Other trappings of the genre are served up more conventionally: a nice supply of red herrings; the below-stairs gossip; the POV shot of the murder victim; dinner, complete with power-cut and a knife in the back during the soup course. Doctor Who seems so comfortable with the format that it becomes clear that this could have been done completely straight and it would still have been very good. But it is undeniably better as it is: it needs the giant wasp, it needs the broad comedy of the Doctor's poisoning. These elements stop it getting bogged down in country house chat, and inject a dash of the fantastic. They remind us that Doctor Who is not only special but unique: there is no other programme on television that can tell a story like this.

It's episodes like The Unicorn and the Wasp that make me conscious that the show is being made by people of my generation. This blend of influences remind me of how television was when we were children: with a paucity of channels and very little choice, we ended up watching whatever was on. As a result we saw, and loved, all sorts of things that we would never have deliberately sought out for ourselves. BBC Two used to show silent movies in prime time for goodness sake! Harold Lloyd, and Laurel & Hardy! But we also got things like the Basil Rathbone Sherlock Holmes movies, Joan Hickson's Miss Marple and the Peter Ustinov Poirot films.

I know this makes me sound like a grumpy old Reithian in these multi-channel days, but I do think maybe television should give people what they need, rather than what they want. My boys not only have access (albeit limited) to dedicated channels of cartoons that run twenty-four hours a day, they also have Netflix, which lets them watch whatever they want, instantly. And so, in order to introduce them to something, I have to say, "Hey kids why don't you try watching this? It's really good." Sadly, nothing is as uninteresting as something your parents have recommended  (can you imagine your parents telling you to watch Monty Python? How can something be subversive if your parents have told you it's okay?), but I did get some traction with Charlie Chaplin once by telling them it was "a bit like Mr Bean."

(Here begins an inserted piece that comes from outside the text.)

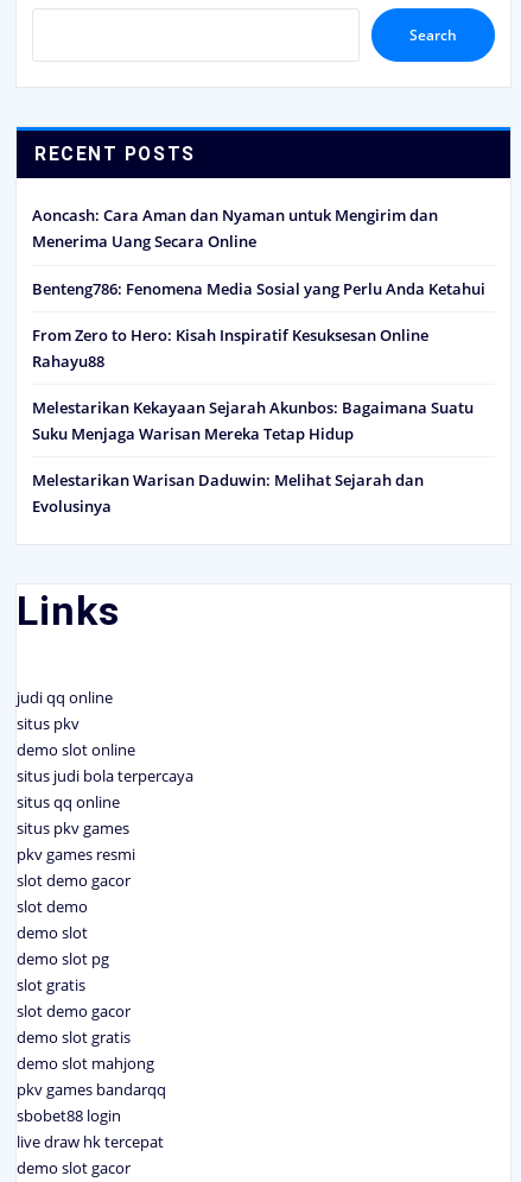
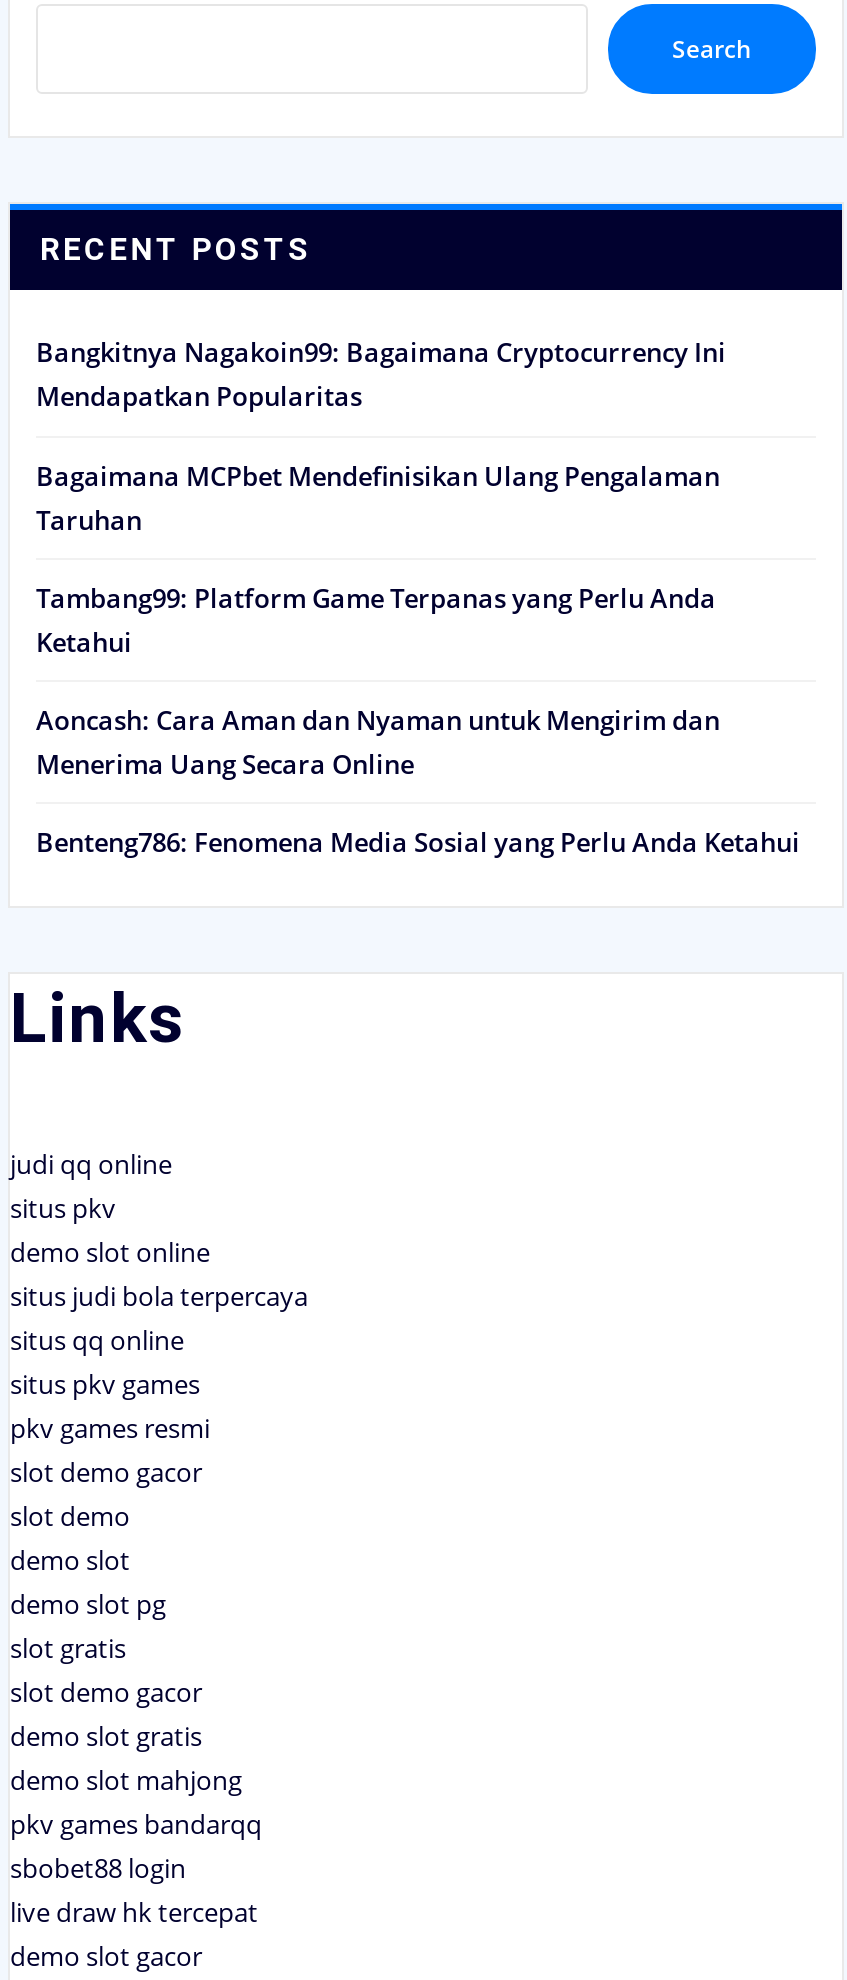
none -> [36,335,726,660] Bangkitnya Nagakoin99: Bagaimana Cryptocurrency Ini | Mendapatkan Popularitas | Bagaimana MCPbet Mendefinisikan Ulang Pengalaman | Taruhan | Tambang99: Platform Game Terpanas yang Perlu Anda | Ketahui
moved [32,205,485,299] -> [36,702,800,861]: Aoncash: Cara Aman dan Nyaman untuk Mengirim dan | Menerima Uang Secara Online | Benteng786: Fenomena Media Sosial yang Perlu Anda Ketahui
[32,324,474,517] From Zero to Hero: Kisah Inspiratif Kesuksesan Online | Rahayu88 | Melestarikan Kekayaan Sejarah Akunbos: Bagaimana Suatu | Suku Menjaga Warisan Mereka Tetap Hidup | Melestarikan Warisan Daduwin: Melihat Sejarah dan | Evolusinya -> none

The point of this is that my kids haven't ever been exposed to the works of Agatha Christie, and so they know nothing of the genre. But they absolutely loved The Unicorn and the Wasp.

"Ten out of ten!" said Chris. "It was great. I loved the detective stuff, how they had to ask questions, how it was a mystery."

"Yeah," chips in Will, "it was like that game, Cluedo!" (Okay, he didn't say Cluedo, he said Clue, because he lives in America, but we are going to pretend he said Cluedo.)

"Well," I said, "you know there are TV shows like this that are based on Agatha Christie books? With country houses and murders and detectives - would you like to watch one some time?"

"Sure!" they said.

And that is yet another reason why Doctor Who is the best TV show ever.